Meu “choque” é causado, em grande parte, por não compreender como conceitos simples podem ser manipulados de forma tão grosseira e isso ser aceito exatamente por quem “consome” tais conceitos. Imagino que deva me explicar melhor, então vamos lá.
Quando pensamos no papel do profissional que conduz o aluno em direção ao saber, é essencial desconstruir a ideia do professor-oráculo e resgatar a imagem de Platão instigando seus discípulos com perguntas (maiêutica) ou a de Aristóteles, caminhando e ensinando ao mesmo que mostrava os mistérios do mundo a seu pupilo mais conhecido, Alexandre Magno (método peripatético). Essas referências servem para demolir aquele anti-modelo brega do professor que não dá aula, pois aula é algo chato; dá show. É o sujeito patético e teatral que “faz o diabo” por pontos no “Ibope” da escola e não tem verdadeiro compromisso com a educação. Conheci, ao longo da carreira, muitos deles; quase todos são poços de simpatia e carisma, mas nutrem profundo desprezo pelo aluno e pelo que lecionam – negócios, negócios; ética, à parte.
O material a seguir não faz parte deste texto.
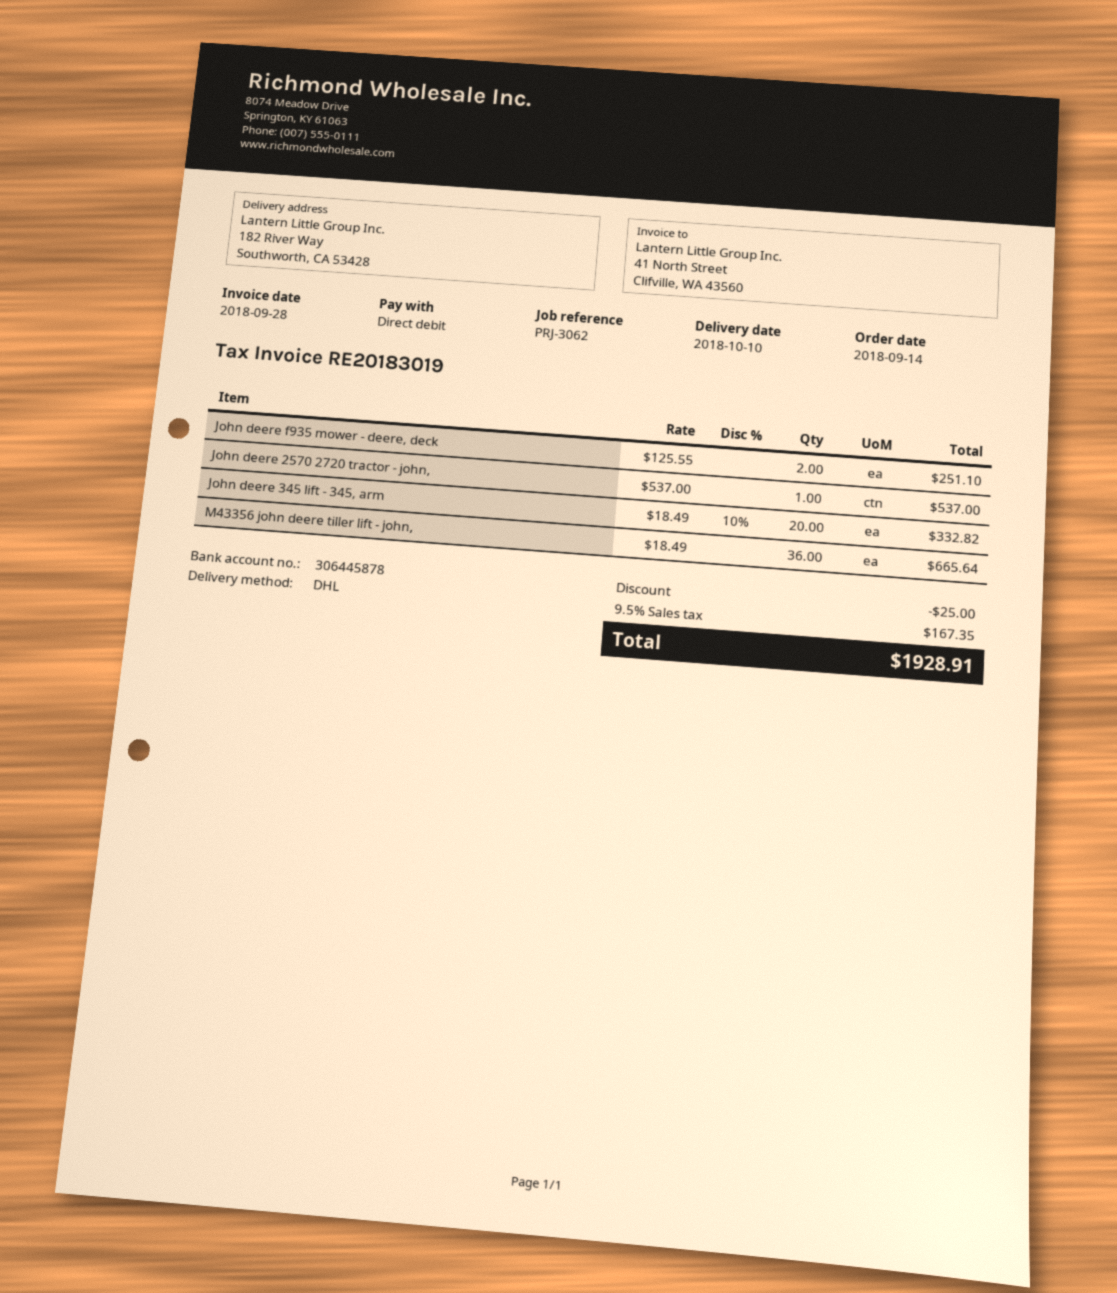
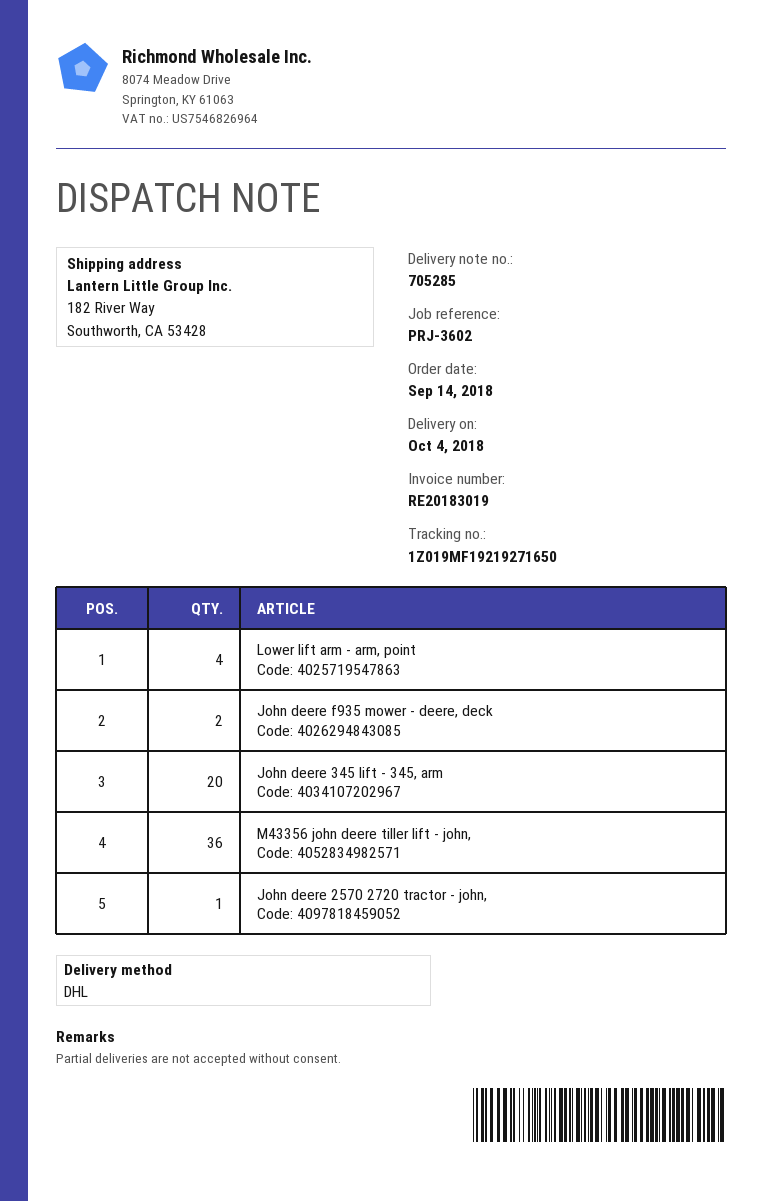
delivery date: 2018-10-10 -> 2018-10-04
reference: PRJ-3062 -> PRJ-3602
Lower lift arm - arm, point: none -> 4

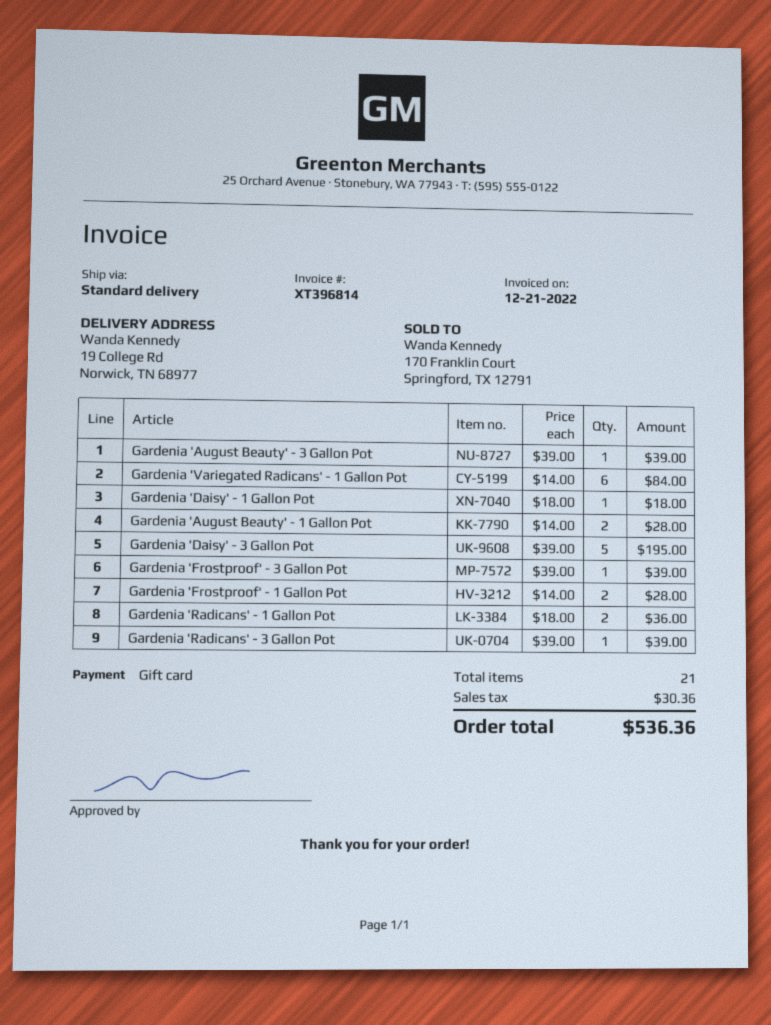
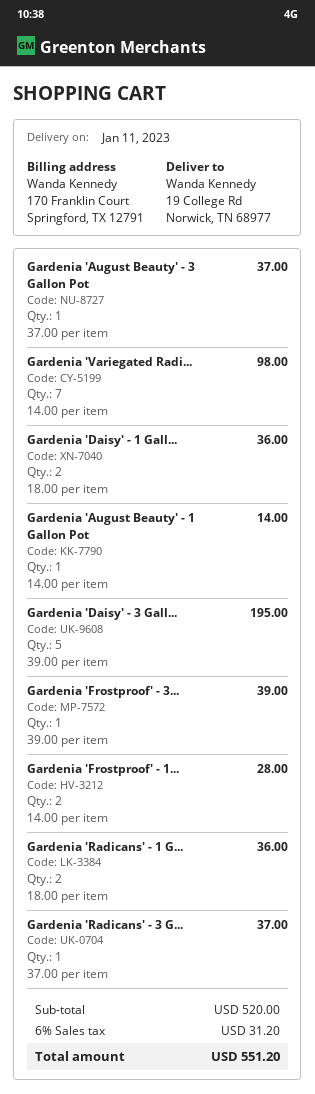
Gardenia 'August Beauty' - 3 Gallon Pot: 1 x 39.00 = 39.00 -> 1 x 37.00 = 37.00
Gardenia 'Variegated Radicans' - 1 Gallon Pot: 6 x 14.00 = 84.00 -> 7 x 14.00 = 98.00
Gardenia 'Daisy' - 1 Gallon Pot: 1 x 18.00 = 18.00 -> 2 x 18.00 = 36.00
Gardenia 'August Beauty' - 1 Gallon Pot: 2 x 14.00 = 28.00 -> 1 x 14.00 = 14.00
Gardenia 'Radicans' - 3 Gallon Pot: 1 x 39.00 = 39.00 -> 1 x 37.00 = 37.00
tax: 30.36 -> 31.20
total: 536.36 -> 551.20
Se alguém ousa chamar essa caricatura triste de professor, eu prefiro ficar com o rótulo de educador. Posso estar ficando velho e rabugento, mas tenho cada vez menos paciência para engolir conversas sonsas sobre questões socioeconômicas da profissão e acho o fim o rosário de reclamações sobre o perfil dos alunos de hoje e outras ene babaquices que “repassadores de informação” compartilham, mesmo quando não solicitados, em ambientes coletivos.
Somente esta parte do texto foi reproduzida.